The task: Exclude all pictures, then restate the entries below word for word.
-------------------------
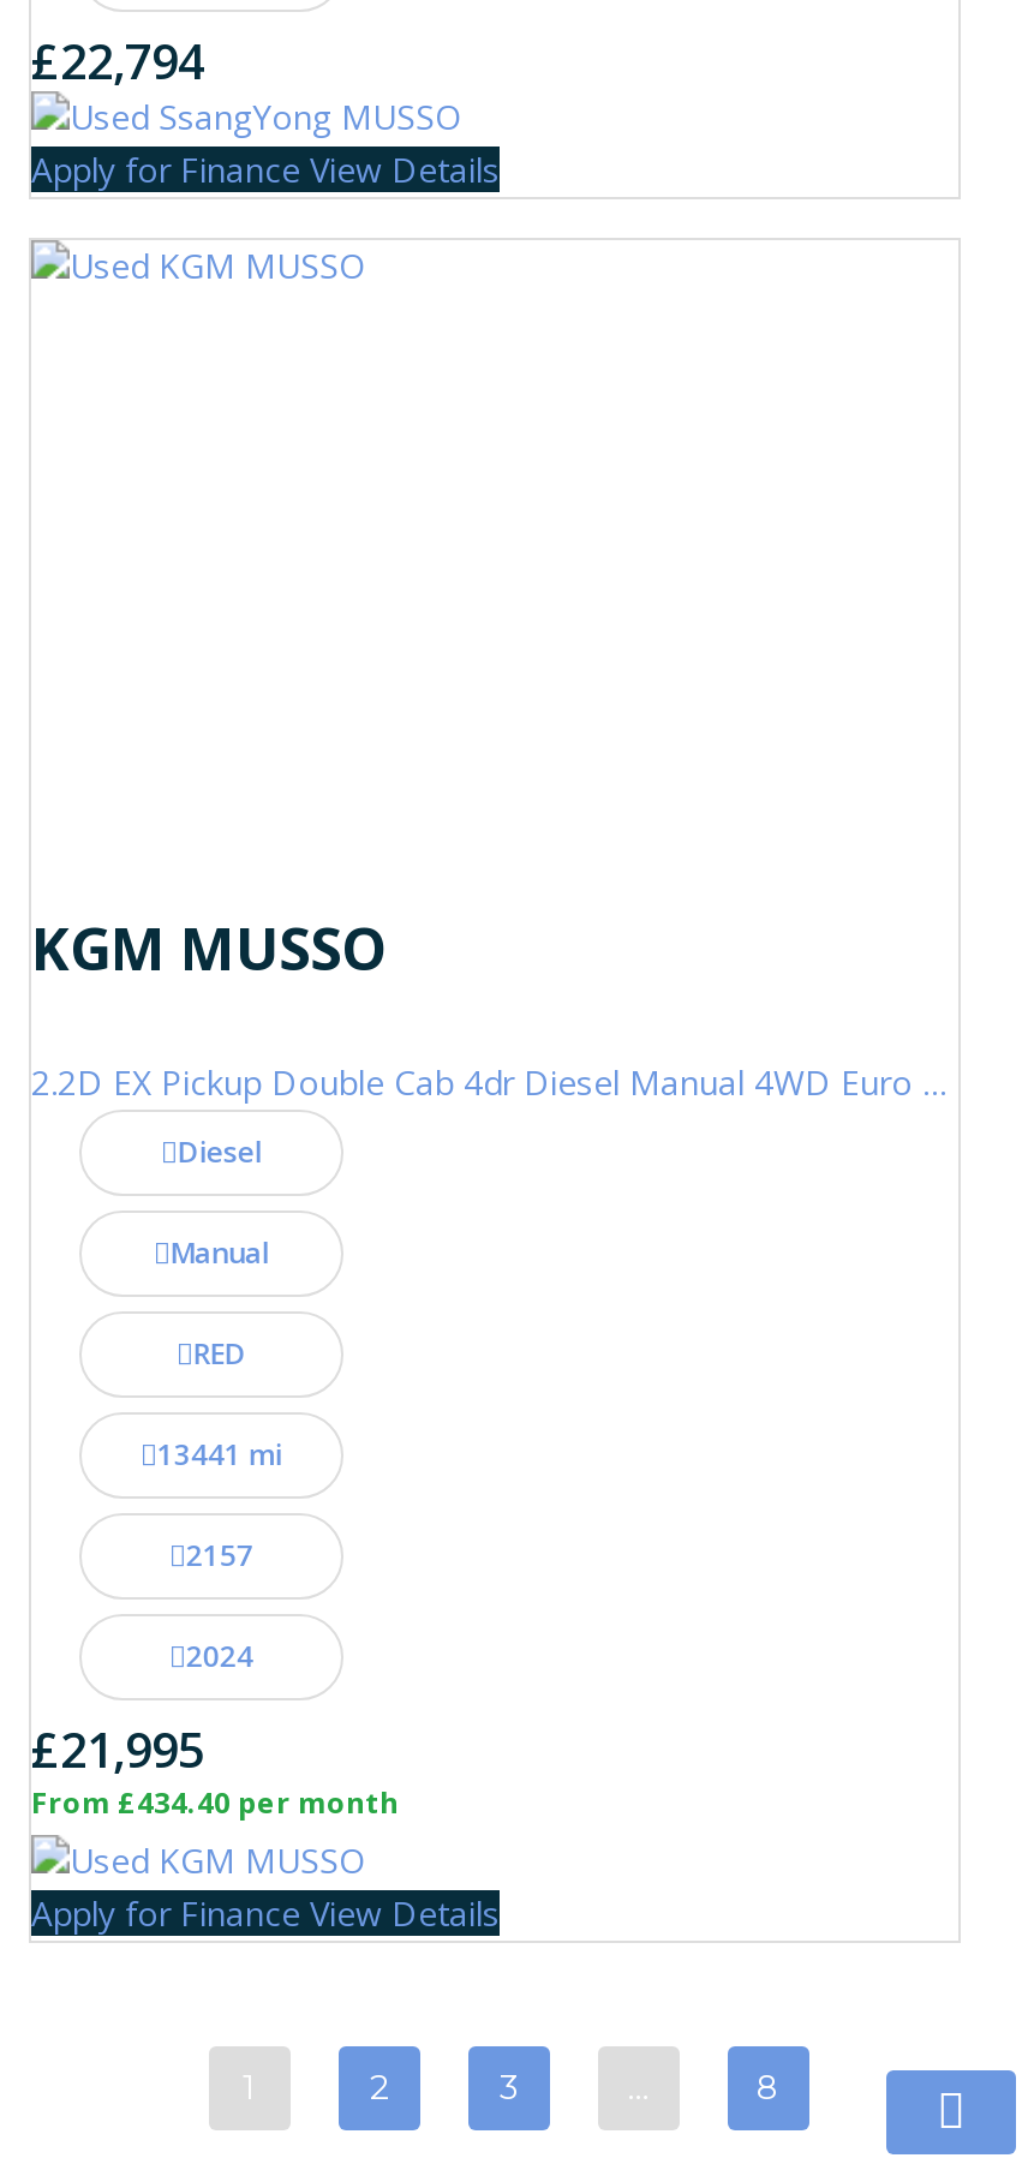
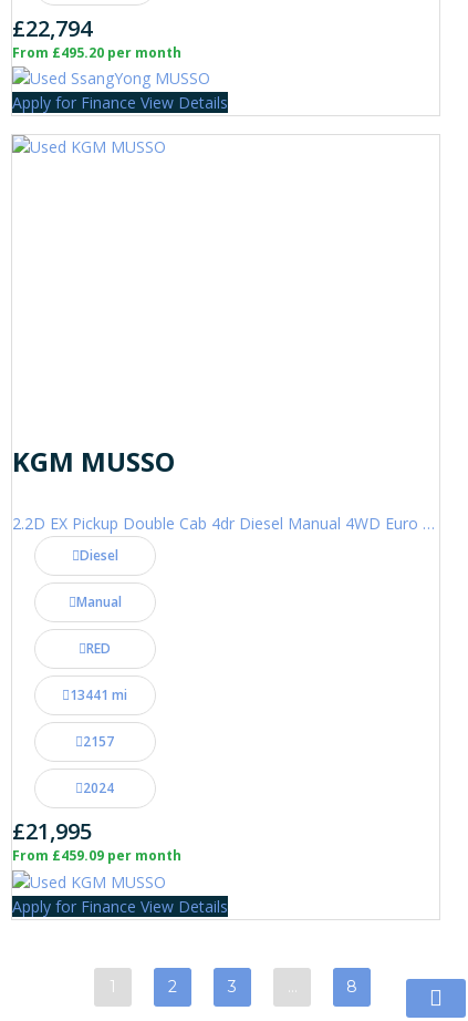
none -> [12,43,181,61] From £495.20 per month
[31,1783,399,1824] From £434.40 per month -> [12,846,181,865] From £459.09 per month

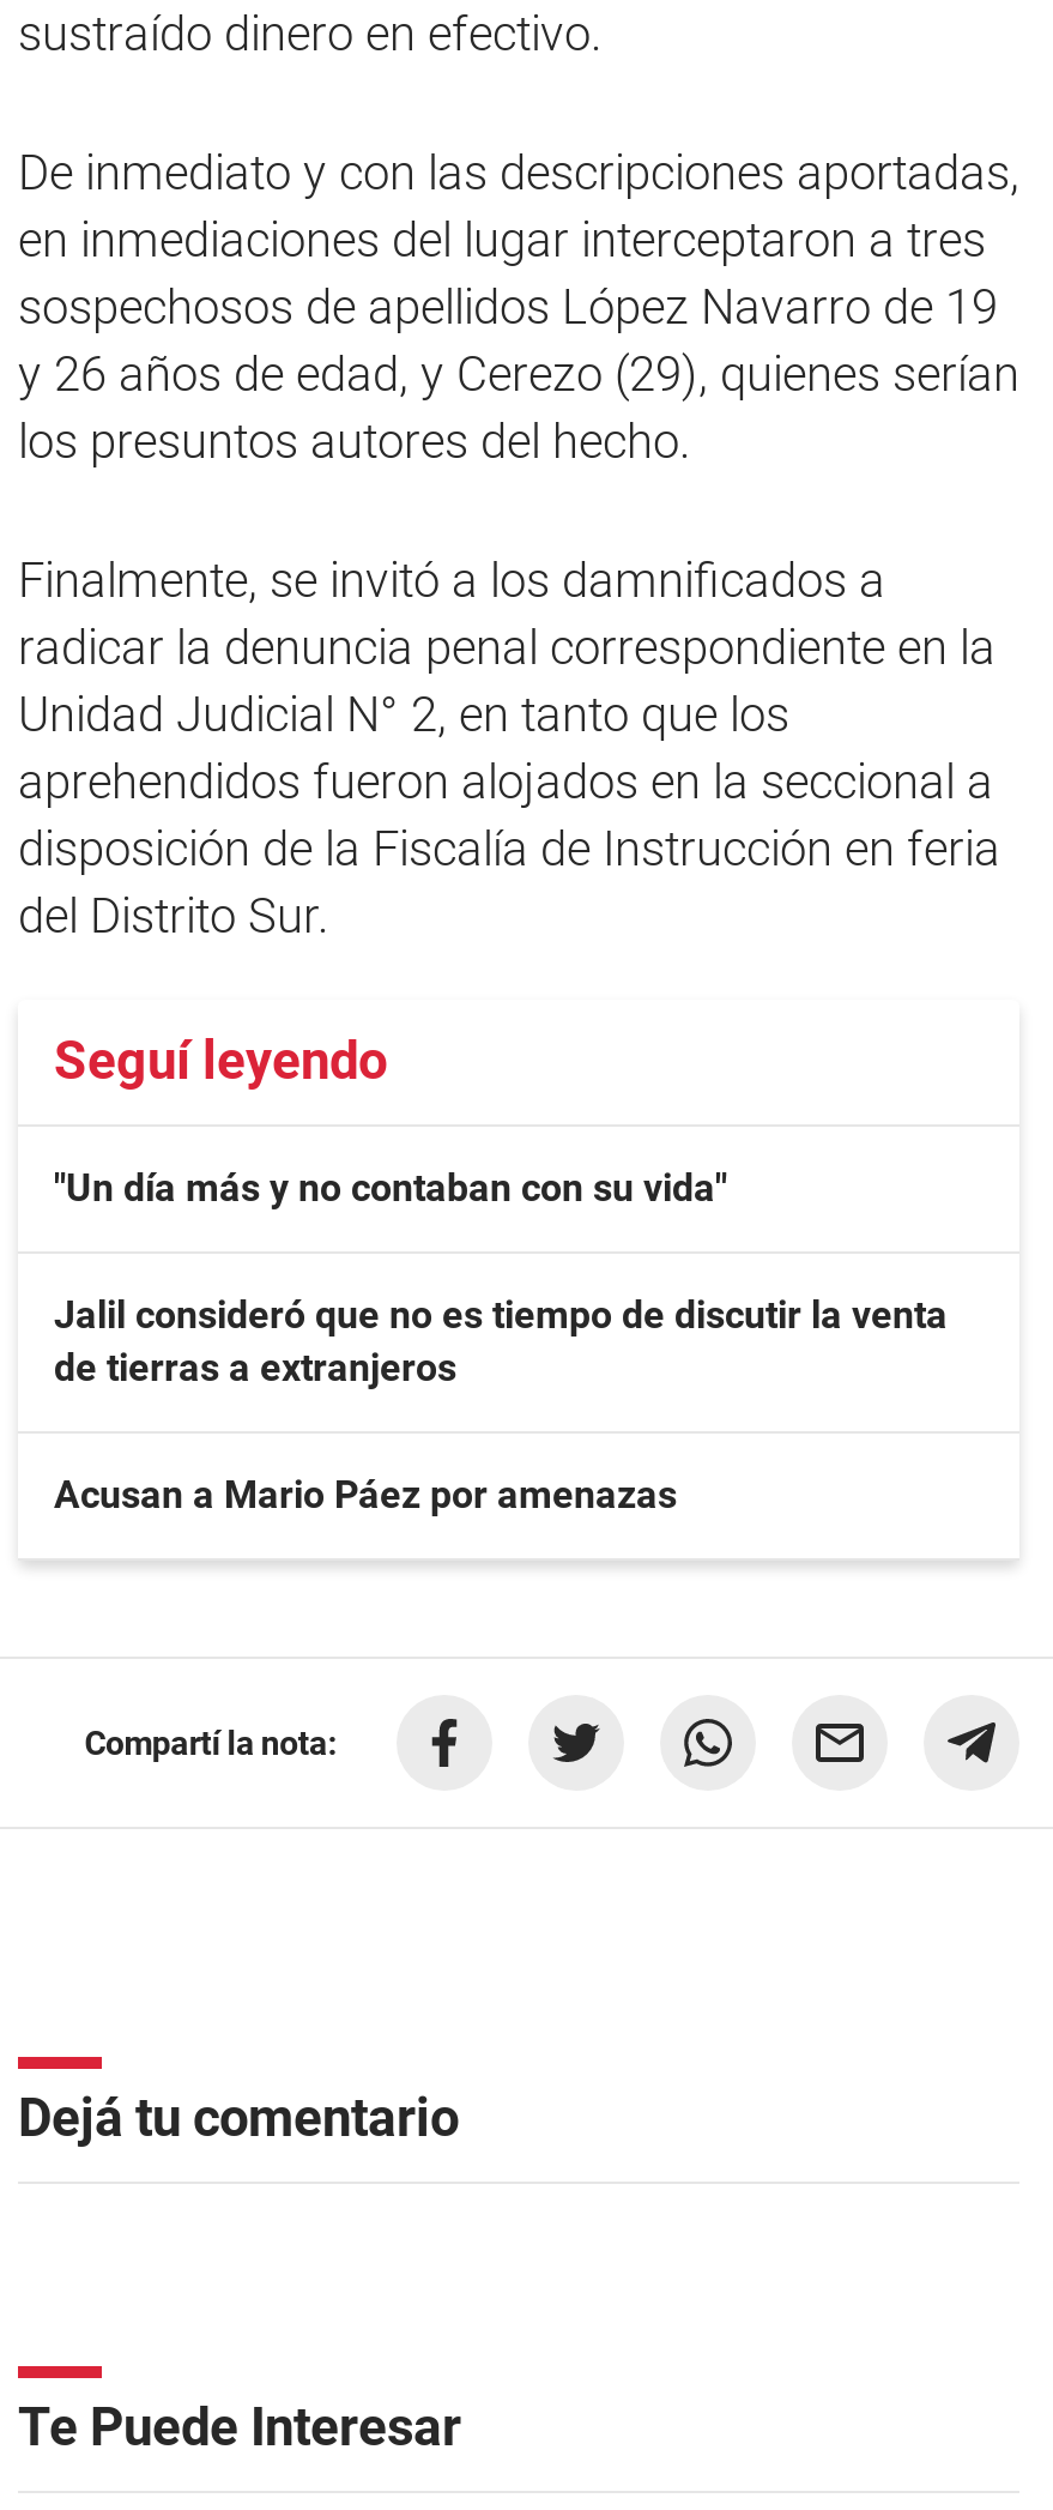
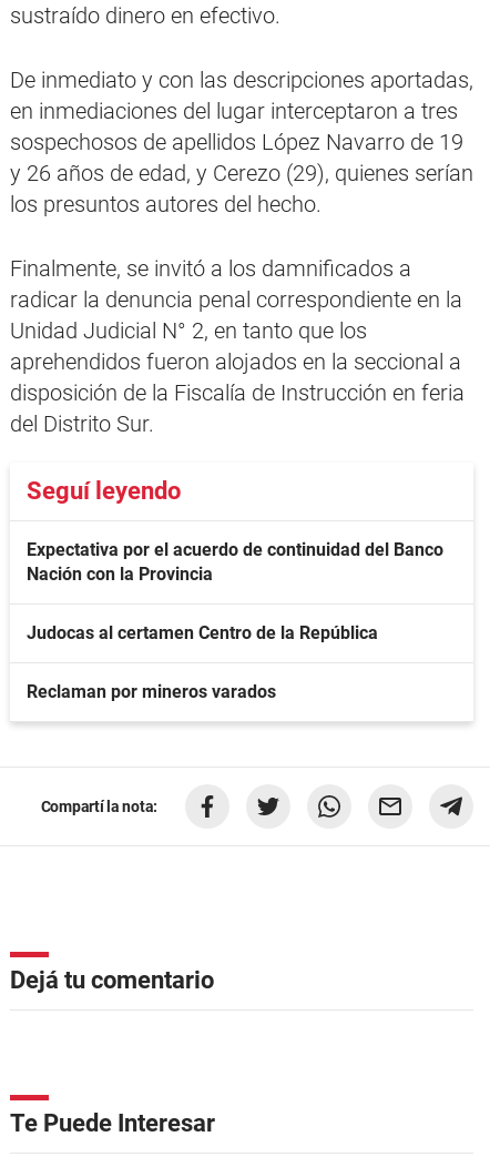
[54,1165,727,1211] "Un día más y no contaban con su vida" -> [27,539,443,585] Expectativa por el acuerdo de continuidad del Banco | Nación con la Provincia
[54,1292,948,1390] Jalil consideró que no es tiempo de discutir la venta | de tierras a extranjeros -> [27,622,378,643] Judocas al certamen Centro de la República
[54,1472,677,1518] Acusan a Mario Páez por amenazas -> [27,681,276,702] Reclaman por mineros varados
-------------------------
Exercise solution:
none -> [12,43,181,61] From £495.20 per month
[31,1783,399,1824] From £434.40 per month -> [12,846,181,865] From £459.09 per month

[54,1165,727,1211] "Un día más y no contaban con su vida" -> [27,539,443,585] Expectativa por el acuerdo de continuidad del Banco | Nación con la Provincia
[54,1292,948,1390] Jalil consideró que no es tiempo de discutir la venta | de tierras a extranjeros -> [27,622,378,643] Judocas al certamen Centro de la República
[54,1472,677,1518] Acusan a Mario Páez por amenazas -> [27,681,276,702] Reclaman por mineros varados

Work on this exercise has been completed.